▶ _Prompt_: Show every line in the records below that contains the word "Windows".

▶ _Given data_:
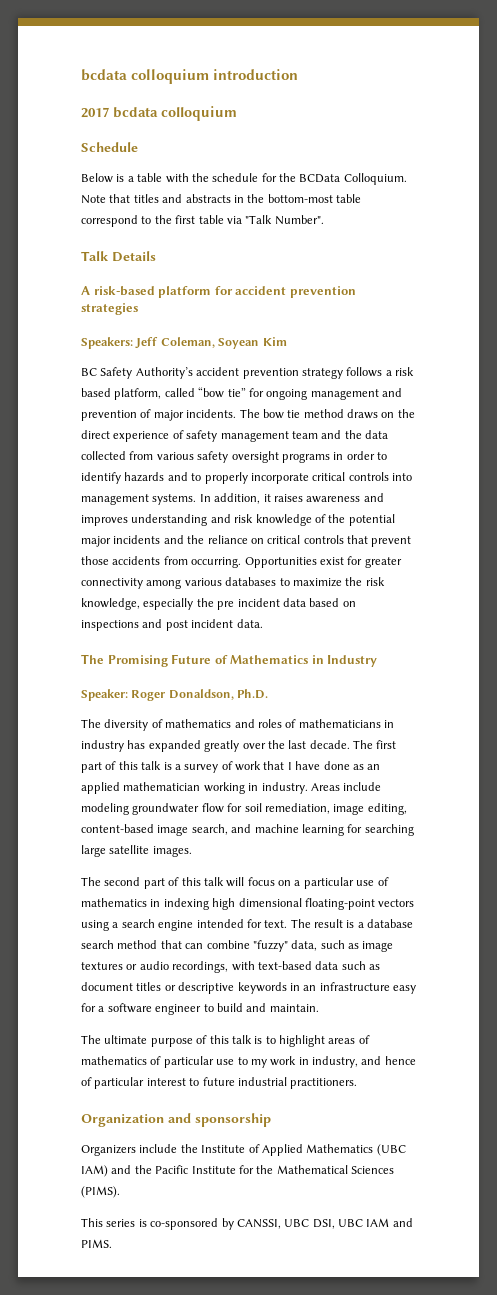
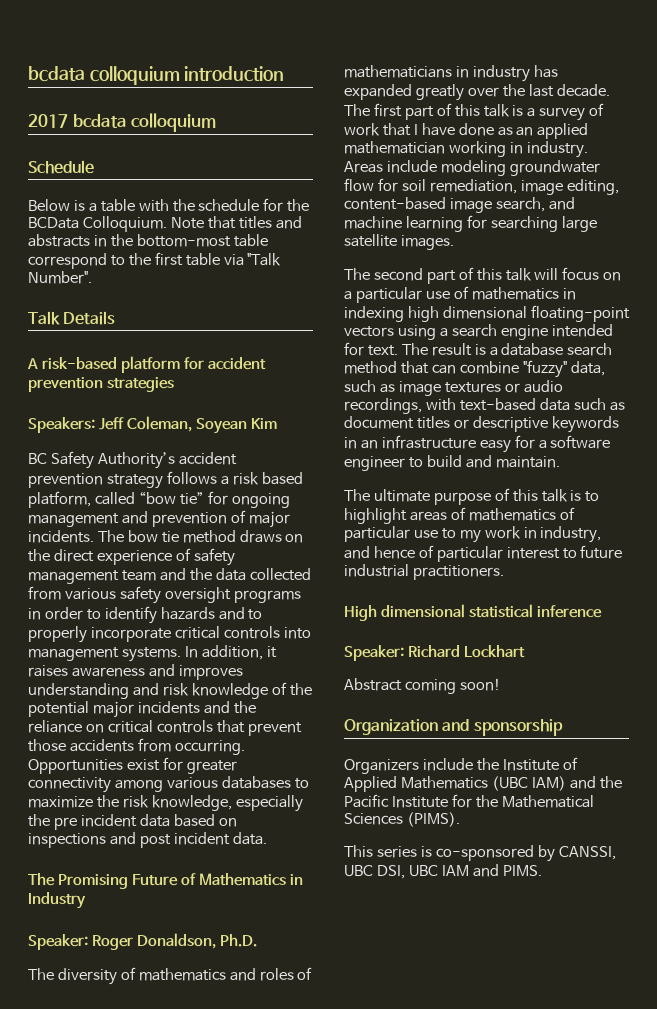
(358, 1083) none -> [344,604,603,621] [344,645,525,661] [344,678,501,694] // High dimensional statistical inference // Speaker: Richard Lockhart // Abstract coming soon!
--
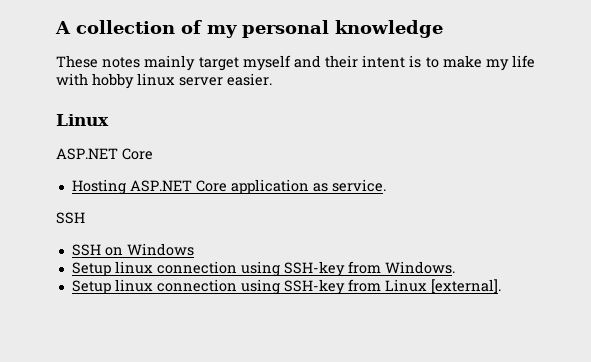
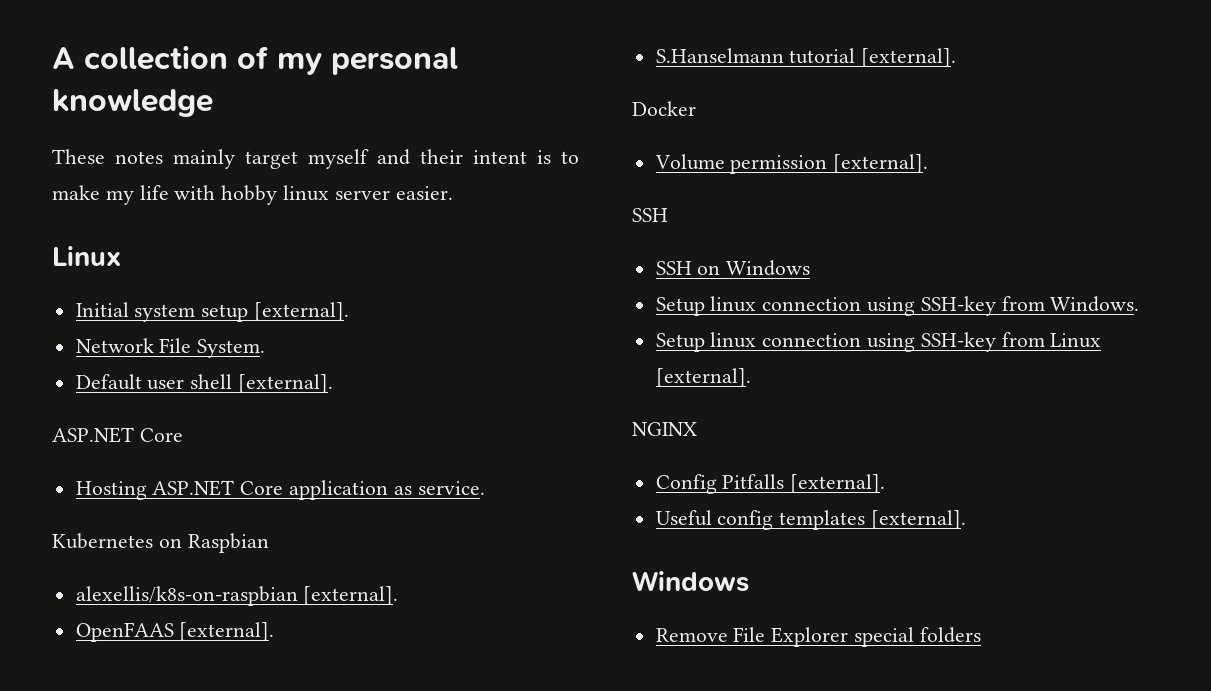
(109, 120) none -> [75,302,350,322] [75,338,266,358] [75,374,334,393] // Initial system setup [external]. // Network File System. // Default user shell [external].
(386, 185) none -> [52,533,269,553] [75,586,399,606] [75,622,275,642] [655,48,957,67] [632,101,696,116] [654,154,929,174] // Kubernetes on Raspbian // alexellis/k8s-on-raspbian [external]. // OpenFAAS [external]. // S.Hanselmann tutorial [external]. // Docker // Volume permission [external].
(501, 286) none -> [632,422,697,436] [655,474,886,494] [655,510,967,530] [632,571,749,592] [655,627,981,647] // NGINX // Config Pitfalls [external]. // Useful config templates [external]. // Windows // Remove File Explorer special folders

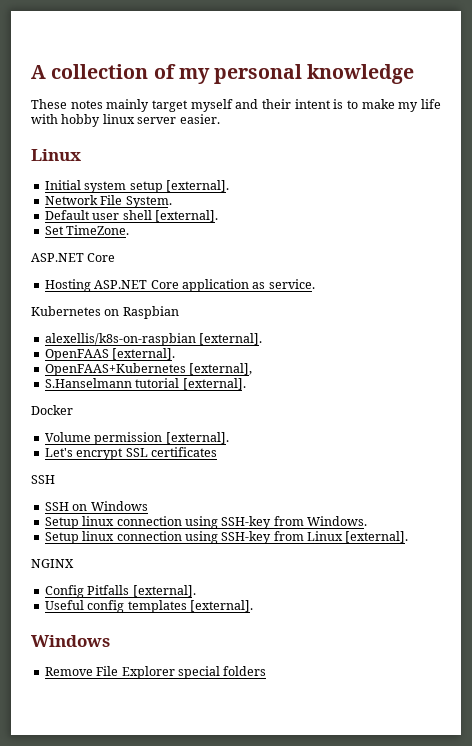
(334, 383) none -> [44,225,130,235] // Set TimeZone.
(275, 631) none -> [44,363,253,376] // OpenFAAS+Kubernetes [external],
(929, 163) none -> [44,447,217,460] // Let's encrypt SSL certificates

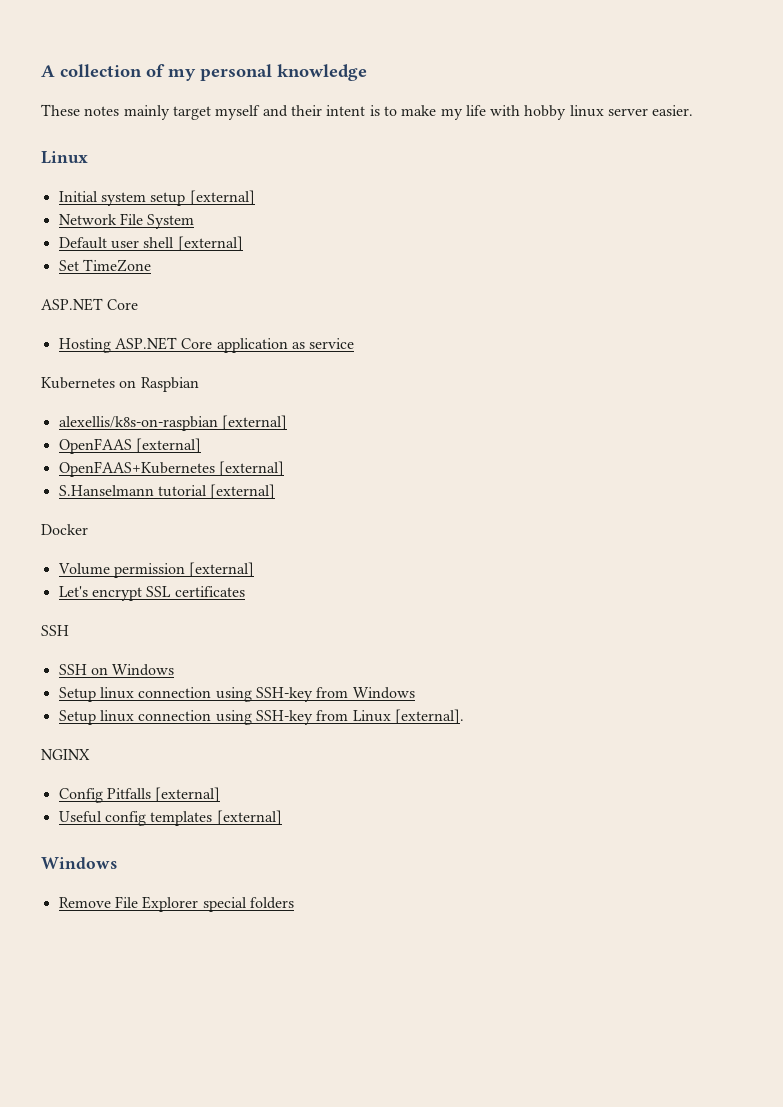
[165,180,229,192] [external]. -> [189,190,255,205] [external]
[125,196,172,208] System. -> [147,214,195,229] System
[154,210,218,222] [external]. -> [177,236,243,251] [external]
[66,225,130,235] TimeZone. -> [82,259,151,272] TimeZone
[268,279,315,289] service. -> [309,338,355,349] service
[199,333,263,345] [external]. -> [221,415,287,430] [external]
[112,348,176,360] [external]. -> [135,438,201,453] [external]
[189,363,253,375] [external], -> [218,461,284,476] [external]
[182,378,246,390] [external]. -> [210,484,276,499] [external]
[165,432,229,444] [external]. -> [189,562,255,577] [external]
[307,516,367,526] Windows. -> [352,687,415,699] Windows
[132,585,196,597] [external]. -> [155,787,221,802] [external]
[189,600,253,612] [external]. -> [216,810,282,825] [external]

▶ _Finished task_:
(501, 286) none -> [632,422,697,436] [655,474,886,494] [655,510,967,530] [632,571,749,592] [655,627,981,647] // NGINX // Config Pitfalls [external]. // Useful config templates [external]. // Windows // Remove File Explorer special folders
[307,516,367,526] Windows. -> [352,687,415,699] Windows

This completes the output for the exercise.